Endemias, Epidemias, Doença sagrada

Resumo

It is thus with regard to the disease called Sacred: it appears to me to be nowise more divine nor more sacred than other diseases, but has a natural cause from the originates like other affections. Men regard its nature and cause as divine from ignorance and wonder, because it is not at all like to other diseases. And this notion of its divinity is kept up by their inability to comprehend it, and the simplicity of the mode by which it is cured, for men are freed from it by purifications and incantations. But if it is reckoned divine because it is wonderful, instead of one there are many diseases which would be sacred; for, as I will show, there are others no less wonderful and prodigious, which nobody imagines to be sacred.
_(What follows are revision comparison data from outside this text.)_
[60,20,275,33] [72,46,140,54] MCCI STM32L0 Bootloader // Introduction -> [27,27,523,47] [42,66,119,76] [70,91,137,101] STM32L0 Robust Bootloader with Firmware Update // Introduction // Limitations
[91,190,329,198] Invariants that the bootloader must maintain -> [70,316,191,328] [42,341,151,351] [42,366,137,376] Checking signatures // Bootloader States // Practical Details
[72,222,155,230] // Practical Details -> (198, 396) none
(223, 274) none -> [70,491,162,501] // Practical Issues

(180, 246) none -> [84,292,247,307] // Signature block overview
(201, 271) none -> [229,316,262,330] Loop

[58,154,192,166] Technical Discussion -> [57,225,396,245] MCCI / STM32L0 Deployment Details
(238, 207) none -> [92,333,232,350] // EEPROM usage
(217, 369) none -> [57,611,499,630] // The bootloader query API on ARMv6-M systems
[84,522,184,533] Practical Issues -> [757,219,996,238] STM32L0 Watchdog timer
The quotidian, tertian, and quartan fevers, seem to me no less sacred and divine in their origin than this disease, although they are not reckoned so wonderful. And I see men become mad and demented from no manifest cause, and at the same time doing many things out of place; and I have known many persons in sleep groaning and crying out, some in a state of suffocation, some jumping up and fleeing out of doors, and deprived of their reason until they awaken, and afterward becoming well and rational as before, although they be pale and weak; and this will happen not once but frequently. And there are many and various things of the like kind, which it would be tedious to state particularly.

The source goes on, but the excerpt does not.